After building rubric:
- Use for bulk screening in evaluating-paper-relevance
- Parameterize helper scripts with screening-criteria.json
- Update rubric as you discover edge cases
- Re-screen cached papers when criteria change
- Document rubric in research session README for reproducibility

Overview

This skill helps teams build, validate, and iterate paper-screening rubrics for literature reviews and large-scale screening. It emphasizes collaborative brainstorming, test-driven validation on a small ground-truth set, and automated bulk screening once the rubric meets accuracy targets. The workflow produces versioned JSON artifacts for reproducibility and re-screening.

How this skill works

You define relevance criteria through guided questions (keywords, data types, paper types, edge cases) and encode them into a scoring rubric (weights, thresholds, special rules). Then you assemble a 5–10 paper test set, collect user judgments, apply the rubric to compute predicted scores, and measure accuracy.
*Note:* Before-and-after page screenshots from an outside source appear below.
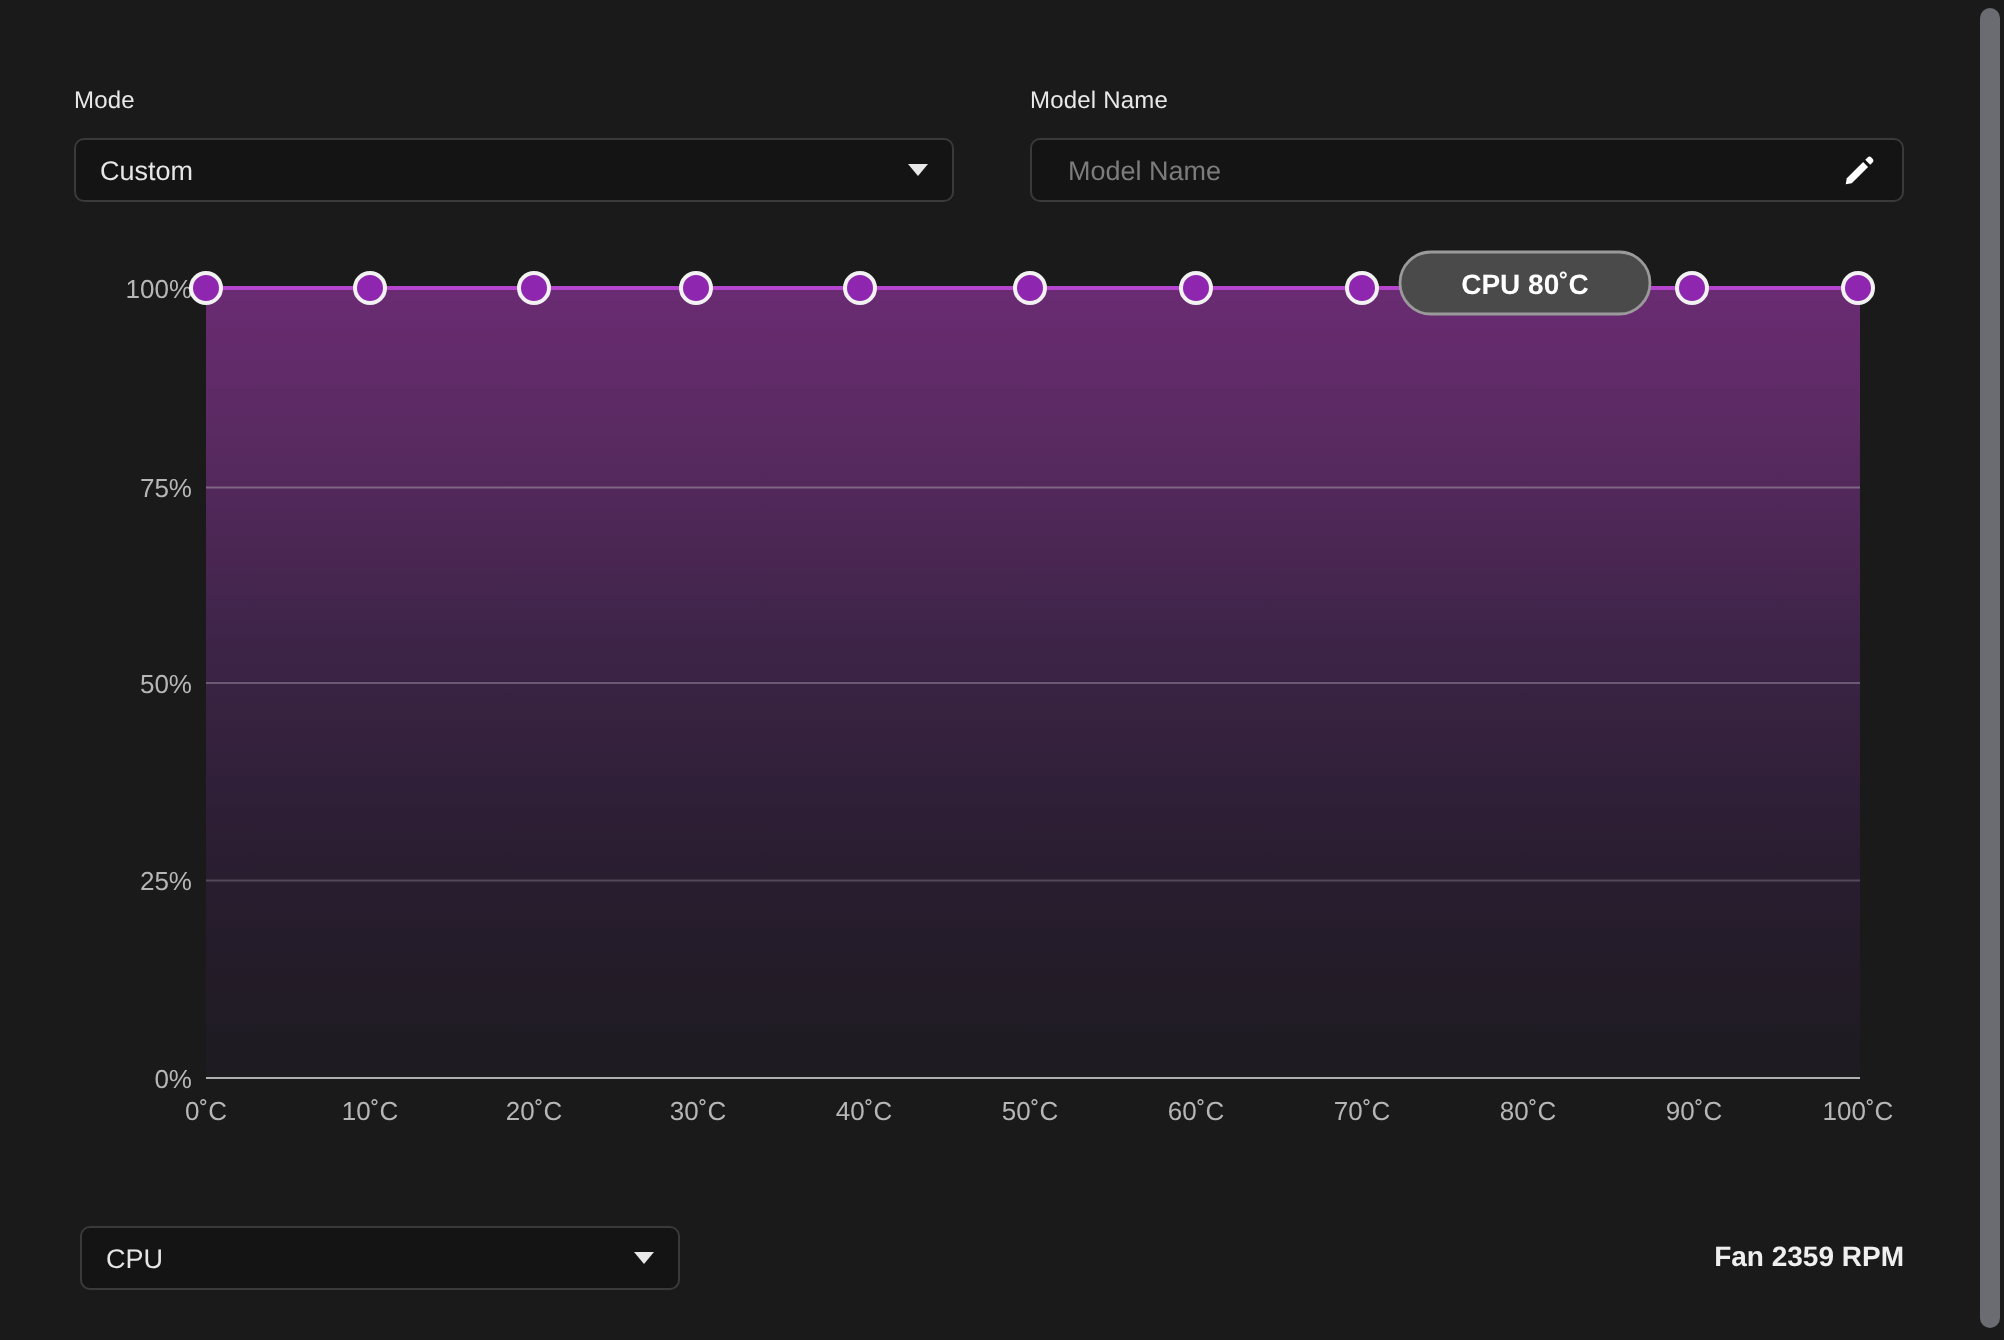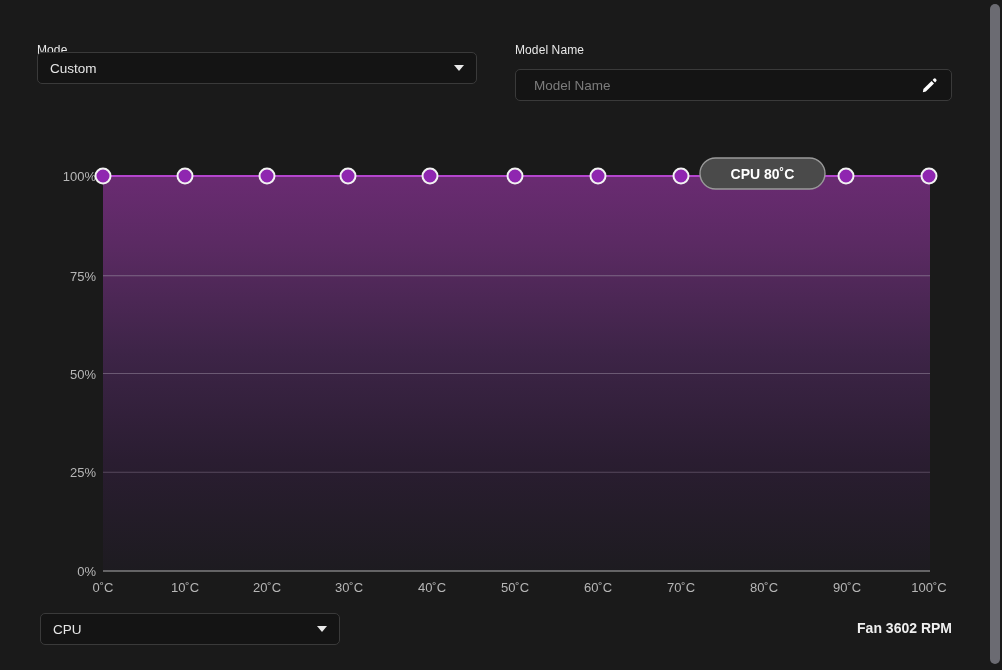--- a/index.html
+++ b/index.html
@@ -54,7 +54,7 @@
     flex: 0 0 auto;
   }
 
-  #mode-select { left: 37px; top: 52px; width: 440px; }
+  #mode-select { left: 37px; top: 69px; width: 440px; }
 
   #model-input-wrap {
     position: absolute;

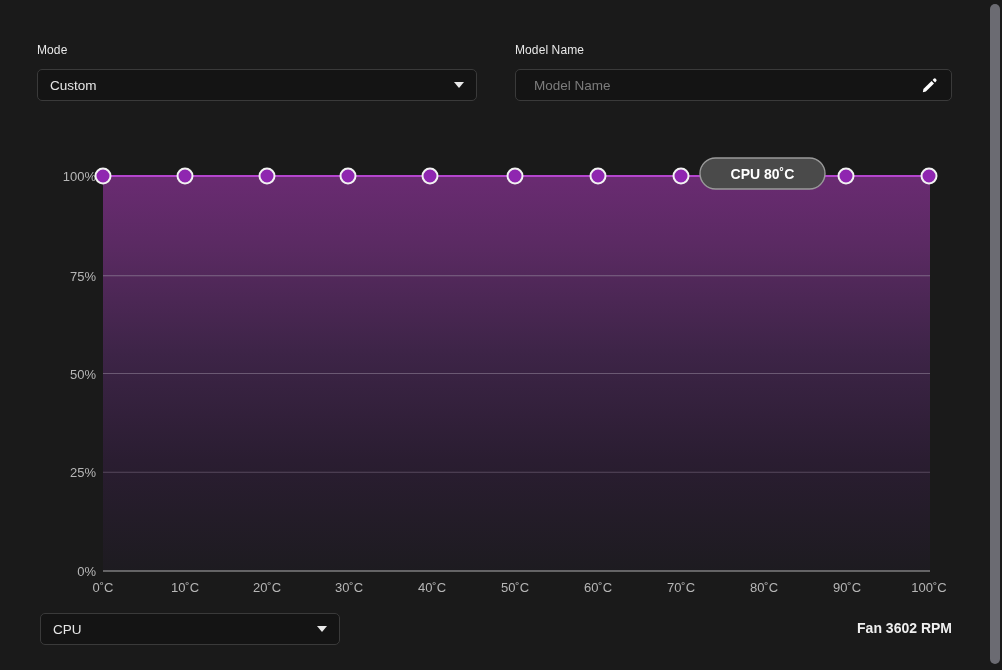--- a/index.html
+++ b/index.html
@@ -87,7 +87,7 @@
   
   #chart {
     position: absolute;
-    left: 0; top: 136px;
+    left: 0; top: 104px;
     width: 1002px; height: 470px;
   }
   #chart svg { display: block; }

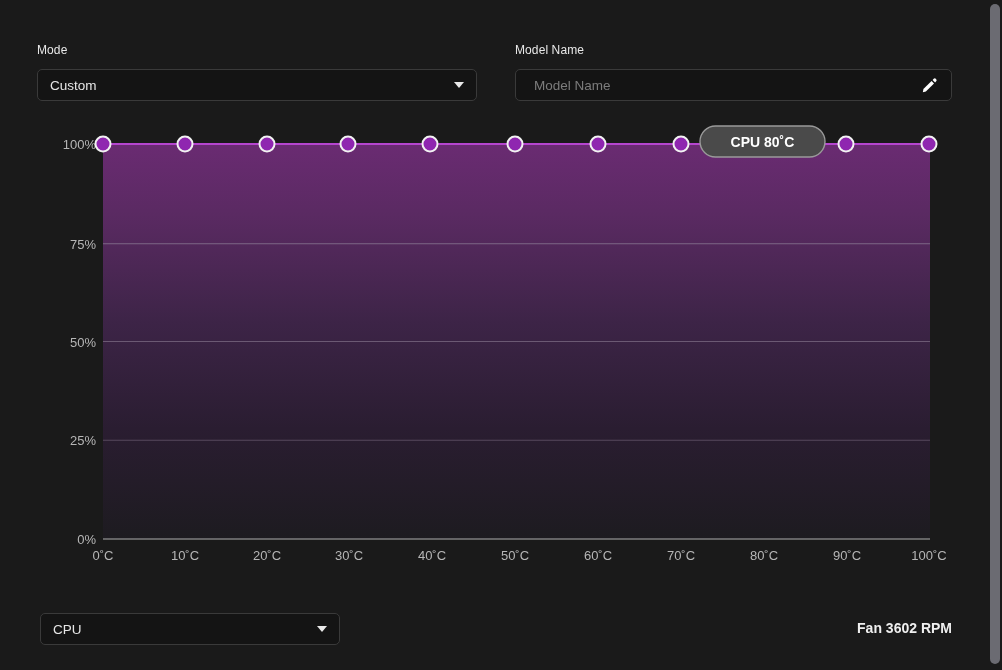--- a/index.html
+++ b/index.html
@@ -238,7 +238,7 @@
     <span class="caret"></span>
   </div>
 
-  <div id="fan-rpm">Fan 3602 RPM</div>
+  <div id="fan-rpm">Fan 2359 RPM</div>
 
   <div id="scrollbar-track">
     <div id="scrollbar-thumb"></div>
Iterate on rules until the rubric meets a target (typically ≥80%), then run bulk screening and cache abstracts for future re-scoring.

When to use it

Starting a literature search that will screen 50+ papers
Current rubric is producing many false positives or false negatives
Need to define relevance before automating screening
Re-screen cached results after updating inclusion criteria
Preparing helper scripts that depend on reproducible scoring logic

Best practices

Brainstorm edge cases and exclusion terms up front and save them in screening-criteria.json
Validate on 5–10 labeled papers and aim for ≥80% accuracy before bulk screening
Cache all fetched abstracts to avoid repeated API calls and enable fast re-screening
Prefer additive, explainable scoring with a small number of special rules
Document rubric changes and reasons in a changelog with versioning

Example use cases

Design a rubric to find papers with IC50 measurements and public datasets in medicinal chemistry
Iteratively refine rules to exclude reviews and prioritize primary research
Build a test set from PubMed, validate scoring, then bulk-screen 200 search results
Update rubric after offline review and re-score cached abstracts to produce a change report
Parameterize helper scripts with screening-criteria.json for reproducible automation

FAQ

How many test papers do I need?

Use 5–10 well-chosen papers with clear labels; too few leads to overfitting, too many slows iteration.

What accuracy target should I aim for?

Aim for ≥80% on the test set. Higher targets slow progress; iterate on edge cases instead of infinite tuning.